Il nous était difficile de répondre. Nous étions des chasseurs, pas des fermiers. Le jarl raconta alors les saisons devenues folles. Les orages noirs qui s'abattaient sur la vallée avec une violence inouïe, le blizzard parfois jusqu'au début de l'été, les vagues de chaleur terribles et harassantes. Les cultures et les vergers qui ne donnaient presque plus rien, la lande qui devenait progressivement poussière rouille.

 " Suggérez-vous un lien entre ce feu là-haut et les mauvaises récoltes ?

 - Bien sûr. Un démon est à l'œuvre ici et j'ai des preuves de ce que j'avance. Au nom de la règle de secours et d'entraide de Gardenia, je réclame assistance, Capitaines.

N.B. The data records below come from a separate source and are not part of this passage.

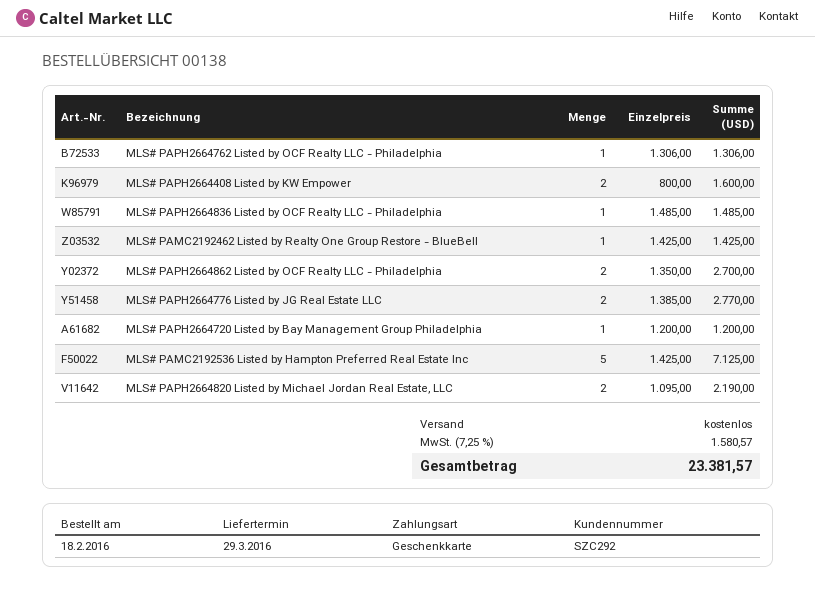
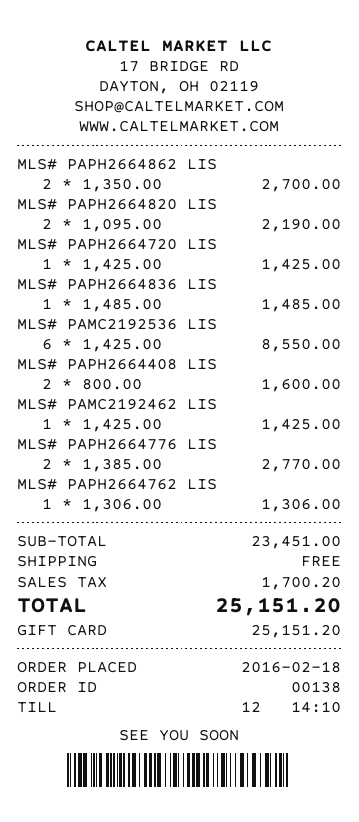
MLS# PAPH2664720 Listed by Bay Management Group Philadelphia: 1 x 1200.00 = 1200.00 -> 1 x 1425.00 = 1425.00
MLS# PAMC2192536 Listed by Hampton Preferred Real Estate Inc: 5 x 1425.00 = 7125.00 -> 6 x 1425.00 = 8550.00
tax: 1580.57 -> 1700.20
total: 23381.57 -> 25151.20

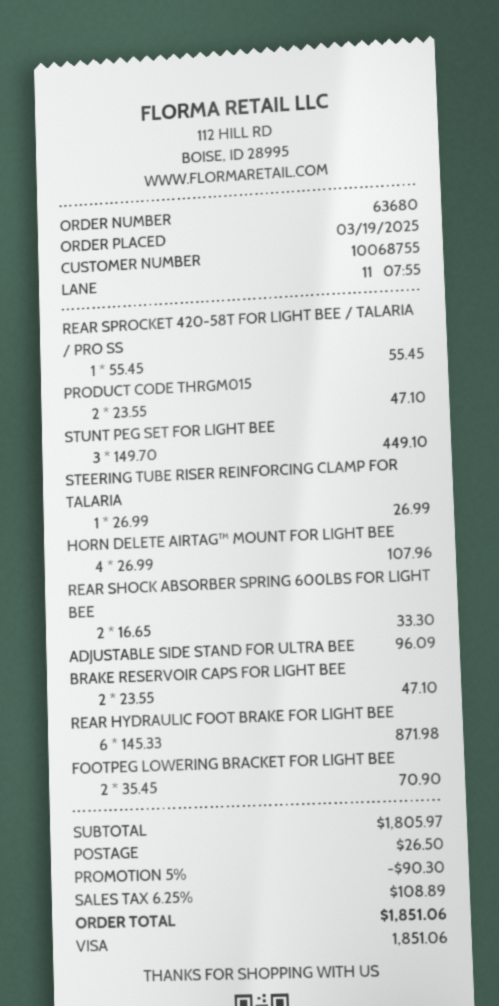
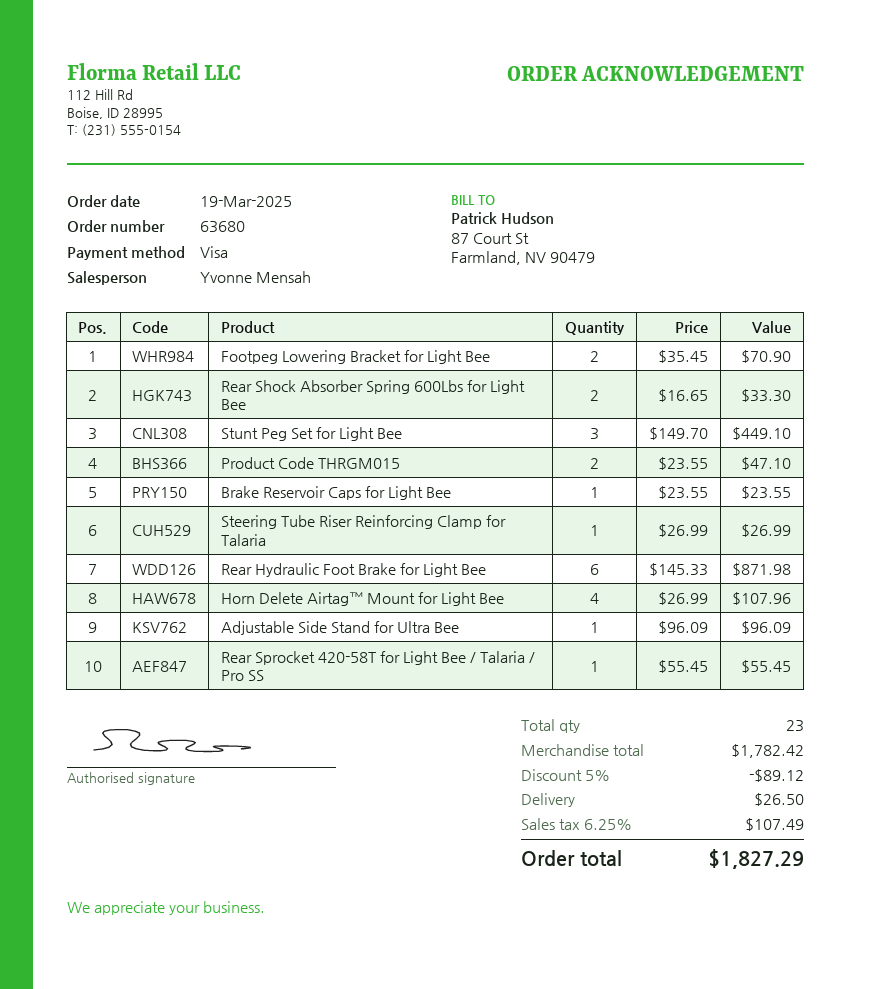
BRAKE RESERVOIR CAPS FOR LIGHT BEE: 2 x 23.55 = 47.10 -> 1 x 23.55 = 23.55
subtotal: 1805.97 -> 1782.42
discount: 5% = 90.30 -> 5% = 89.12
tax: 6.25% = 108.89 -> 6.25% = 107.49
total: 1851.06 -> 1827.29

 - De quel genre, ces preuves ?

 - Des empreintes étranges dans la poussière des galeries et dans la terre des chemins. Parfois, la nuit résonne de hurlements bestiaux. Les nuées d'oiseaux de malheur. Les maladies qui ravagent le bétail. Les sources taries. Et puis, il y a les cercles.

 - Les cercles ? demanda Hogarth.

 - Oui, capitaine Wynne. De grandes rosaces de runes mystérieuses. "

À cette évocation, le moine porta une main ouverte à son front, paume en avant. L'œil protecteur de Yuggos le Grand.

J'échangeai un regard avec mes amis. Jamais nous n'avions entendu parler d'un démon capable de soulever des tempêtes ou d'apporter une canicule mais les cercles d'incantation nous étaient familiers. En les observant, nous serions capables de savoir qui était notre adversaire. Mais je pensais déjà à un démon manipulateur, un mystificateur.

Dans mon esprit, un plan commençait à se dessiner. Je me tournai une dernière fois vers le lointain brasier. Le démon, sur sa cime, attendait-il notre venue et avait-il dégagé les nuages pour nous montrer un échantillon de ses sombres artifices ?

Inutile de m'enquérir de Tully et Hogarth, ils acceptaient le défi.